A utilização do referencial teórico-metodológico do educador Paulo Freire foi fundamental para auxiliar na compreensão da realidade do estudo e envolver os profissionais e usuários no processo de pesquisa. Além disso, permitiu problematizar os principais temas geradores que estavam interferindo nas condições de vida e saúde da população. Desenvolveu um conhecimento mais crítico acerca desta realidade, mediante seu desvelamento, possibilitando a operação de mudanças, embora com limites, evidenciando as dificuldades de incorporar as ações de promoção da saúde.

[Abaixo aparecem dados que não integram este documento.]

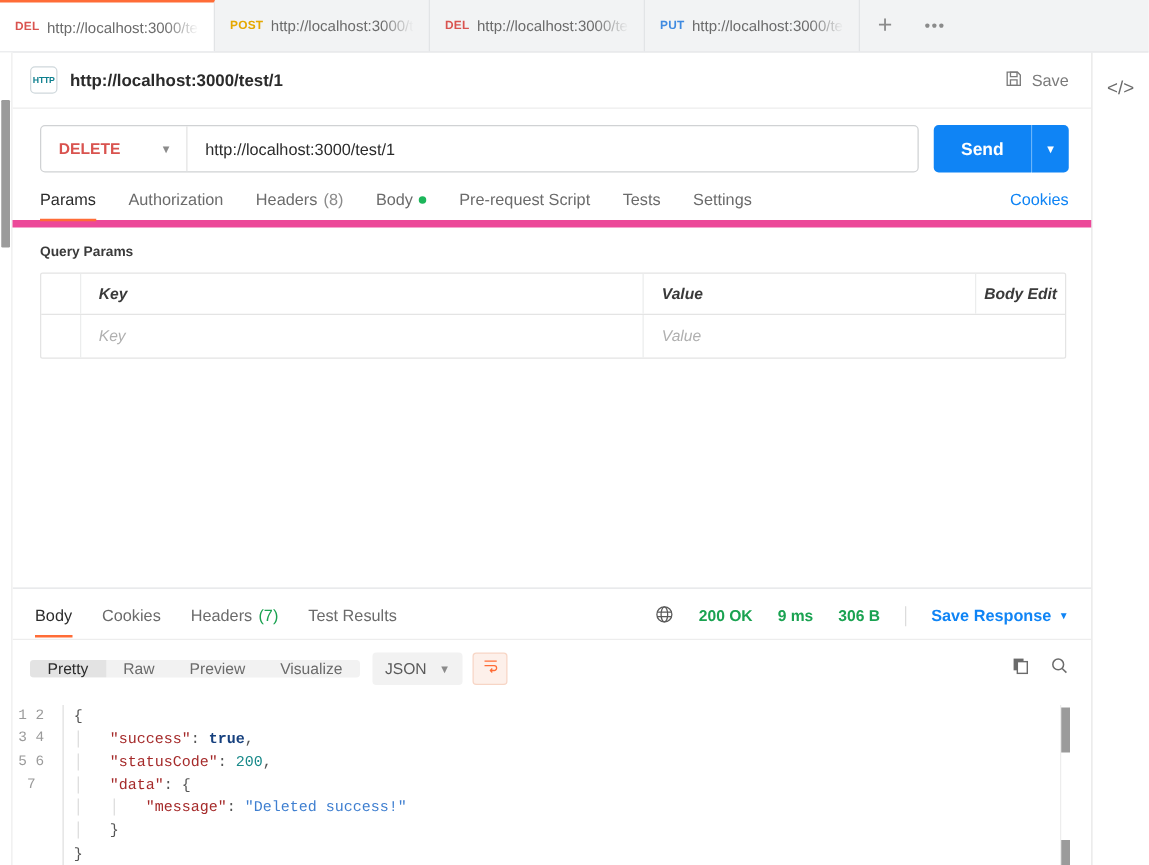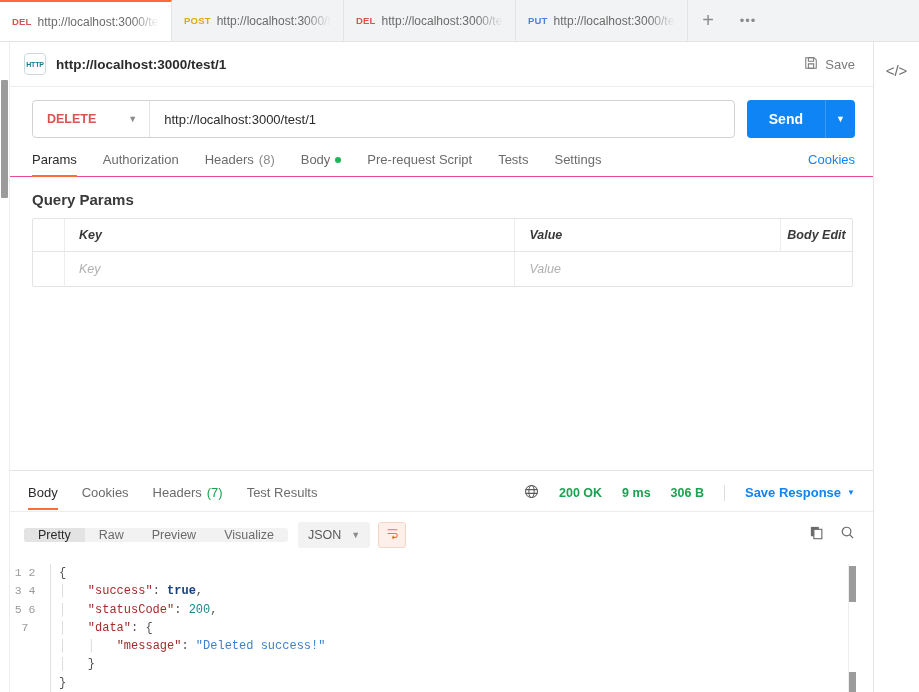"Params" .reqtabs { border-bottom: 1px solid #ec4899 -> 6px solid #ec4899 }
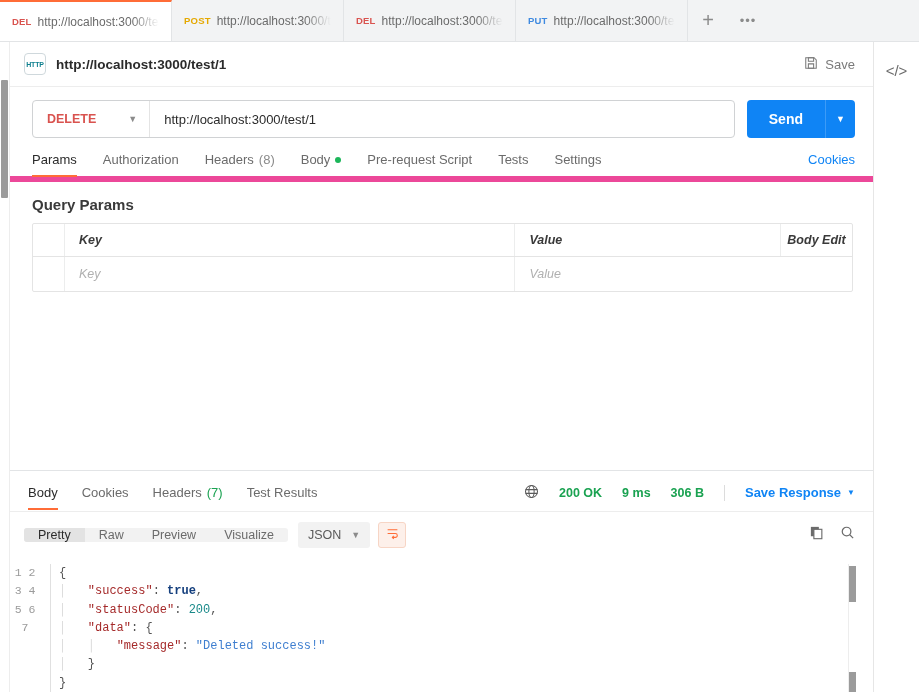"Query Params" .qp-title { font-size: 15px -> 11px }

Como limites, podemos apontar que, dadas as condições do cotidiano de trabalho das equipes da ESF, os Círculos de Cultura, tais como idealizados por Paulo Freire no seu método, precisaram ser ampliados para a realização com os profissionais nas suas atividades e nos diversos espaços e microespaços de atuação. Os encontros foram adaptados com base em reuniões existentes para que pudessem diminuir a resistência dos profissionais que atuavam de maneira pouco dialógica, limitando a discussão entre os participantes.A intervenção sobre a realidade estudada teria sido mais efetiva se houvesse uma continuidade maior dos Círculos de Cultura, para além do período da investigação. Assim, é importante considerar que este método precisa de continuidade e persistência para que se obtenham resultados e intervenções junto à realidade.

Um dos grandes desafios, para trabalhar com o método de Freire, é produzir o diálogo libertador a partir de uma educação problematizadora. Embora seja amplamente difundida a importância do diálogo, da humanização da assistência, dos vínculos, do acolhimento nos serviços de saúde, da participação e empowerment, repete-se, ainda, um diálogo autoritário que Paulo Freire chama de educação bancária.